For quite some time it has been obvious to me that national parliaments need to be engaged, either directly or indirectly, in the workings of the Parliament – and by doing so it needs to be granted more powers over the appointment and dismissal of the Commission. (The underlying complaint in Britain about the EU and, specifically, the Commission – though it is rarely expressed explicitly is: “We didn’t vote them in; and we can’t vote them out”.)
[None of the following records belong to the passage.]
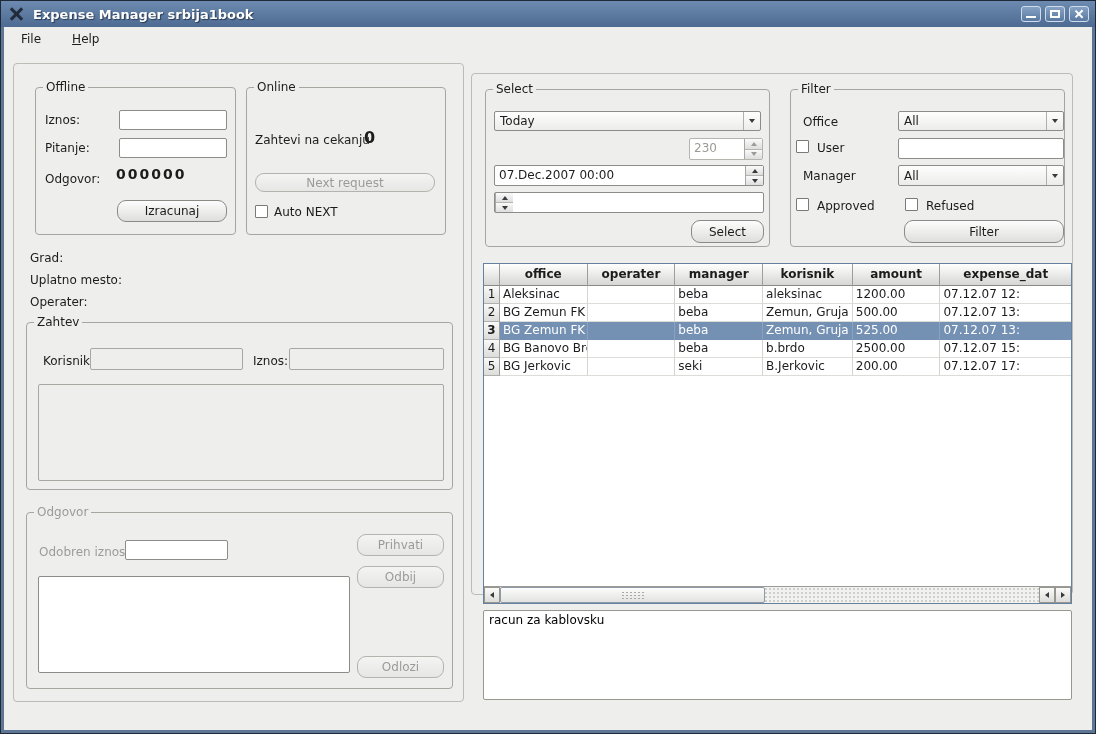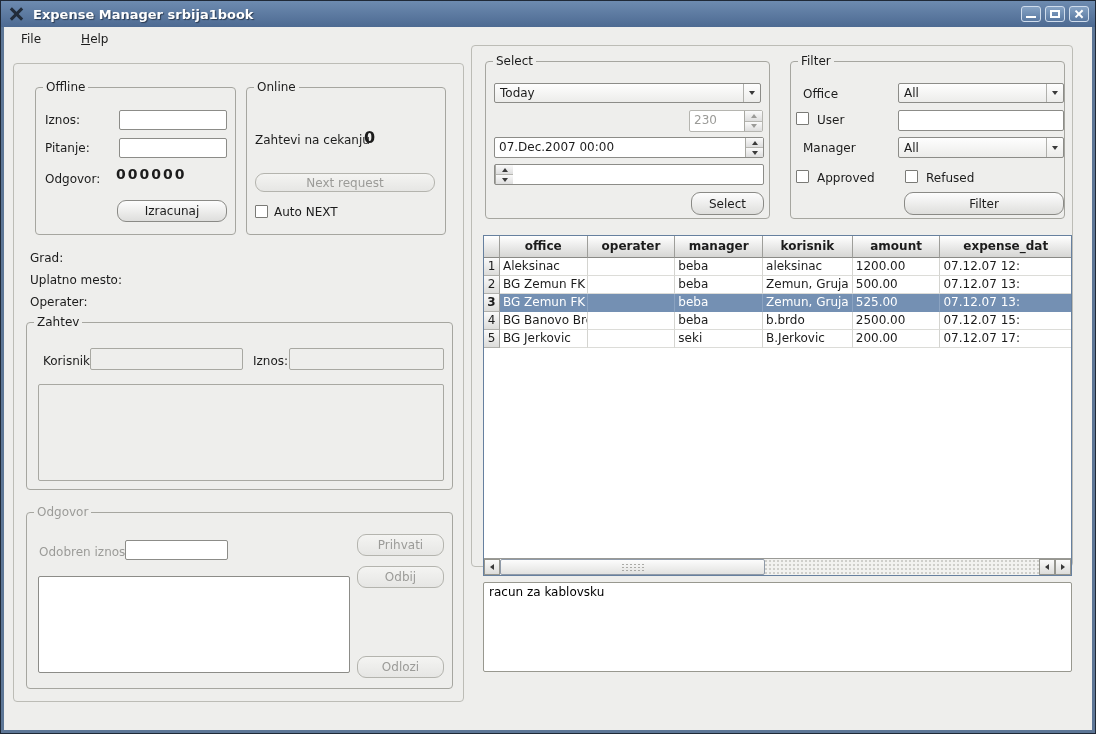--- a/index.html
+++ b/index.html
@@ -21,21 +21,21 @@
   .win-btns { margin-left:auto; margin-right:6px; display:flex; gap:4px; }
   .wbtn { position:relative; width:20px; height:16px; border:1px solid #cfdcec; border-radius:3px;
           background:linear-gradient(#86a3c4,#5a79a1); }
   .wbtn .min-g { position:absolute; left:4px; right:4px; bottom:3px; height:2px; background:#fff; }
   .wbtn .max-g { position:absolute; left:4px; right:4px; top:3px; bottom:3px; border:2px solid #fff; }
   .wbtn .x1,.wbtn .x2 { position:absolute; left:8px; top:2px; width:2.4px; height:10px; background:#fff; }
   .wbtn .x1 { transform:rotate(45deg);} .wbtn .x2 { transform:rotate(-45deg);}
 
   
   .menubar { position:absolute; left:4px; top:26px; right:4px; height:24px; background:#eeeeec;
-             display:flex; align-items:center; padding-left:12px; gap:32px; }
+             display:flex; align-items:center; padding-left:12px; gap:23px; }
   .menu-item { padding:2px 4px; }
   .menu-help::first-letter { text-decoration:underline; }
 
   
   .frame { position:absolute; border:1px solid #bcbcb6; border-radius:4px; }
   .group { position:absolute; border:1px solid #a6a6a0; border-radius:4px; }
   .gtitle { position:absolute; top:-8px; left:7px; background:#eeeeec; padding:0 3px; white-space:nowrap; }
   .lbl { position:absolute; white-space:nowrap; }
   .gray { color:#9b9b98; }
   .tf { position:absolute; border:1px solid #8c8c88; border-radius:2px; background:#fff;
@@ -172,21 +172,21 @@
       <span class="gtitle gray">Odgovor</span>
       <span class="lbl gray" style="left:12px; top:32px;">Odobren iznos:</span>
       <input class="tf" style="left: 98px; top: 27px; width: 103px; height: 20px;" value="">
       <textarea class="area" style="left: 11px; top: 63px; width: 312px; height: 97px;"></textarea>
       <div class="btn disabled" style="left:330px; top:21px; width:87px; height:22px;">Prihvati</div>
       <div class="btn disabled" style="left:330px; top:53px; width:87px; height:22px;">Odbij</div>
       <div class="btn disabled" style="left:330px; top:143px; width:87px; height:22px;">Odlozi</div>
     </div>
   </div>
 
-  <div class="frame" style="left:470px; top:44px; width:602px; height:522px;">
+  <div class="frame" style="left:470px; top:72px; width:602px; height:522px;">
 
     <div class="group" style="left:13px; top:15px; width:285px; height:158px;">
       <span class="gtitle">Select</span>
       <div class="combo" style="left:8px; top:21px; width:267px; height:20px;">
         <span class="cval">Today</span>
         <span class="dd">
             <span class="tri-down"></span>
           </span>
       </div>
       <div class="spinbox dis dim" style="left:203px; top:48px; width:74px; height:22px;">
How this might be achieved is a major challenge – though various options are possible – and probably one more than may be addressed in the midst of this crisis. But the national parliament of a major member seeking to expand its restraint of government (largely to compensate for previous failures to exercise more modest restraint) isn’t workable either.

@DOCM
“The key sentence, “As of now, not alone have the loans from France to Greece not cost us anything, they have returned 200 millions in interest payments. If the Greeks make the efforts that we have demanded of them, this will cost France nothing and it will cost Europe nothing”.

With leaders like that, how can Europe go wrong!”
This is the problem in Germany. This was how the funding for the EFSF was sold. Cheapest bailout in the world and all that. It is hardly surprising that the German parliament doesn’t want to fall into the mess that other parliaments have fallen into.

@DOCM,

By accepting the responsibility of being the executive the executive accepts the limitations that the parliament has given it.

The Danish executive is willing to accept its limitations. The German executive is willing to accept its limitations. The Slovak executive was not willing to accept its limitations.

There are different nuances. The executive will not (& should not) resign for not being allowed to do everything it wants, the parliament will not (& should not) fire the government for all instances where the executive asks for more than the parliament is willing to give.

Would you resign for all slights from your employer? Should your employer fire you for any mistake that you do?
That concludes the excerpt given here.